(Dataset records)
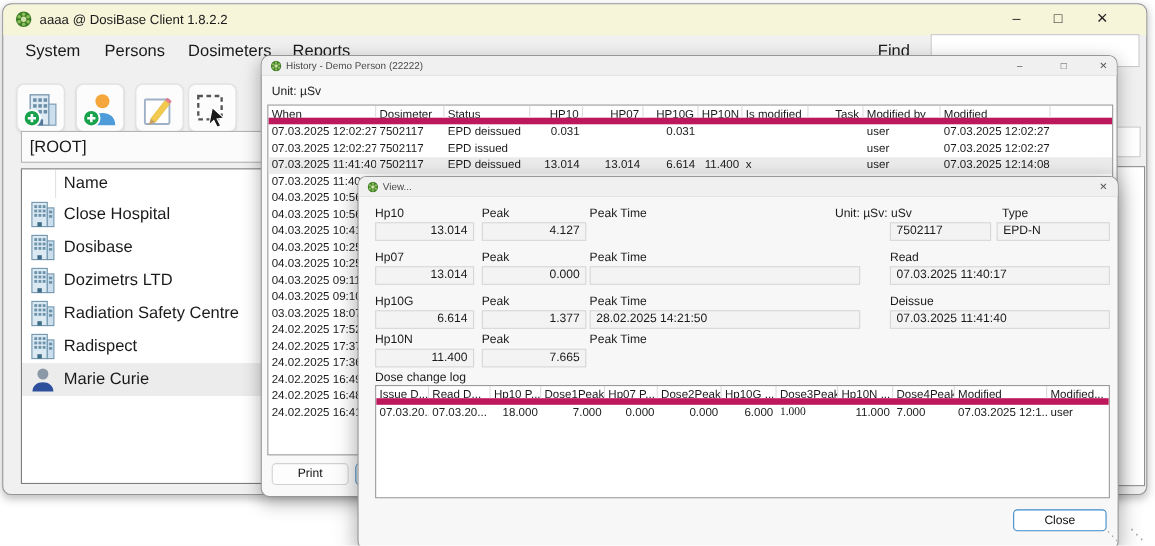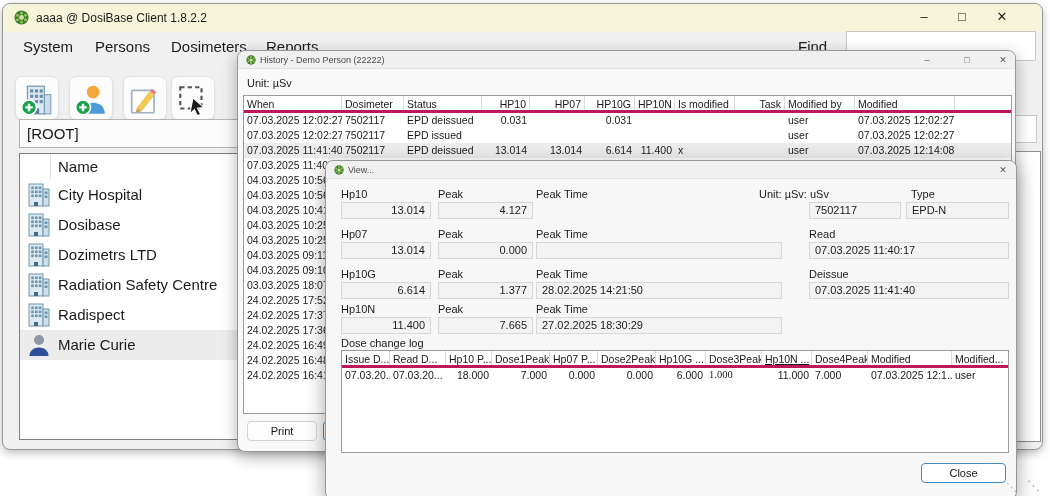--- a/index.html
+++ b/index.html
@@ -63,7 +63,7 @@
   .hw-unit { position:absolute; left:9px; top:26px; font-size:11px; }
   .hw-table { position:absolute; left:5px; top:44px; width:769px; height:319px;
               background:#fff; border:1px solid #9a9a9a; overflow:hidden; }
-  .t-header { display:flex; height:17px; border-bottom:3px solid #be185d; }
+  .t-header { display:flex; height:17px; border-bottom:6px solid #be185d; }
   .t-hcell { flex:0 0 auto; font-size:10.5px; padding:2px 3px 0; white-space:nowrap;
              overflow:hidden; border-right:1px solid #dcdcdc; }
   .t-row { display:flex; height:15px; }

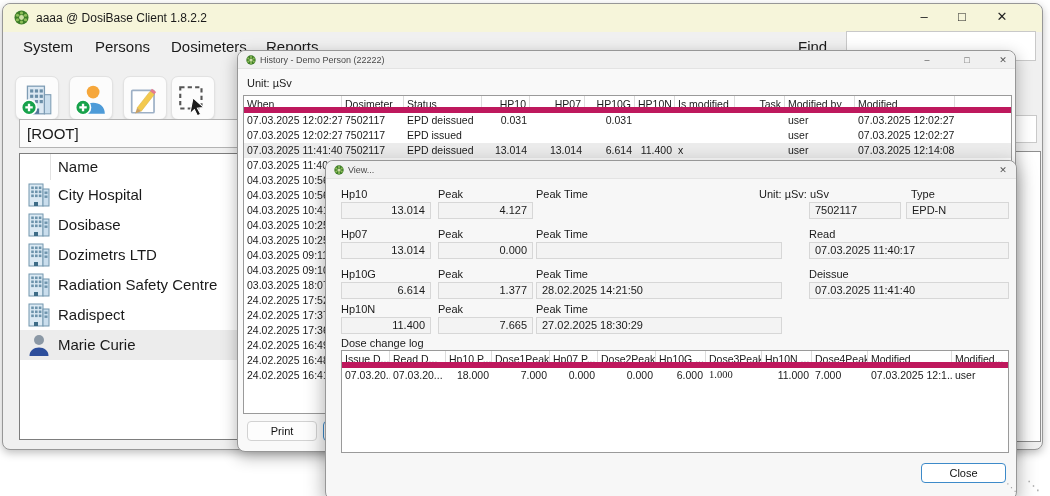--- a/index.html
+++ b/index.html
@@ -214,7 +214,7 @@
               <rect x="8" y="20" width="4" height="4" fill="#3f6c86"></rect>
             </svg>
           </span>
-          <span class="li-label">City Hospital</span>
+          <span class="li-label">Close Hospital</span>
         </div>
         <div class="list-item">
           <span class="li-icon">

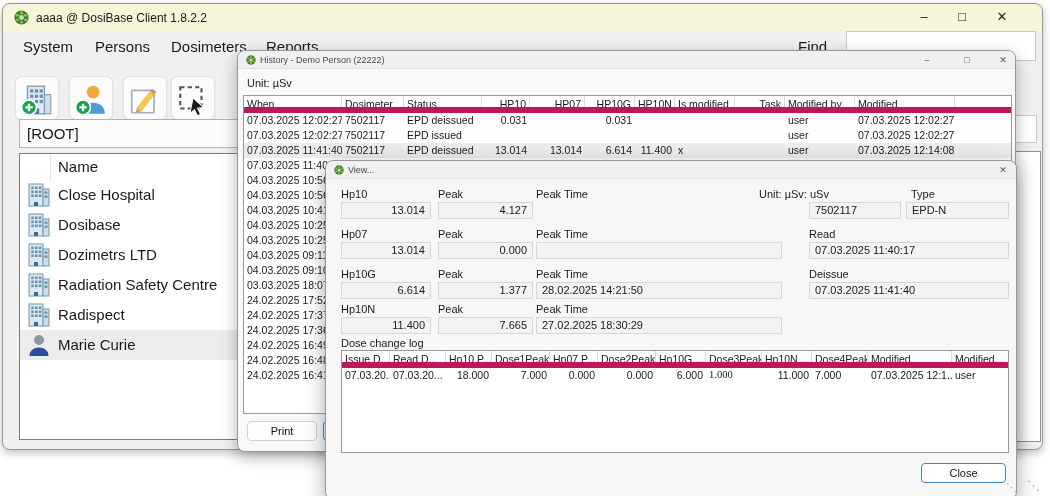--- a/index.html
+++ b/index.html
@@ -660,7 +660,6 @@
   <span class="vlab cx3 ry4l">Peak Time</span>
   <div class="vfld num cx1 ry4f">11.400</div>
   <div class="vfld num cx2 ry4f">7.665</div>
-  <div class="vfld cx3 ry4f">27.02.2025 18:30:29</div>
 
   <span class="vlab unitlab">Unit: µSv: uSv</span>
   <div class="vfld dosifld">7502117</div>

* THE PROBLEM
All entries above are to be set down word for word, and the pictures are to be left out.

* ANSWER TO THE PROBLEM
--- a/index.html
+++ b/index.html
@@ -63,7 +63,7 @@
   .hw-unit { position:absolute; left:9px; top:26px; font-size:11px; }
   .hw-table { position:absolute; left:5px; top:44px; width:769px; height:319px;
               background:#fff; border:1px solid #9a9a9a; overflow:hidden; }
-  .t-header { display:flex; height:17px; border-bottom:3px solid #be185d; }
+  .t-header { display:flex; height:17px; border-bottom:6px solid #be185d; }
   .t-hcell { flex:0 0 auto; font-size:10.5px; padding:2px 3px 0; white-space:nowrap;
              overflow:hidden; border-right:1px solid #dcdcdc; }
   .t-row { display:flex; height:15px; }

--- a/index.html
+++ b/index.html
@@ -214,7 +214,7 @@
               <rect x="8" y="20" width="4" height="4" fill="#3f6c86"></rect>
             </svg>
           </span>
-          <span class="li-label">City Hospital</span>
+          <span class="li-label">Close Hospital</span>
         </div>
         <div class="list-item">
           <span class="li-icon">

--- a/index.html
+++ b/index.html
@@ -660,7 +660,6 @@
   <span class="vlab cx3 ry4l">Peak Time</span>
   <div class="vfld num cx1 ry4f">11.400</div>
   <div class="vfld num cx2 ry4f">7.665</div>
-  <div class="vfld cx3 ry4f">27.02.2025 18:30:29</div>
 
   <span class="vlab unitlab">Unit: µSv: uSv</span>
   <div class="vfld dosifld">7502117</div>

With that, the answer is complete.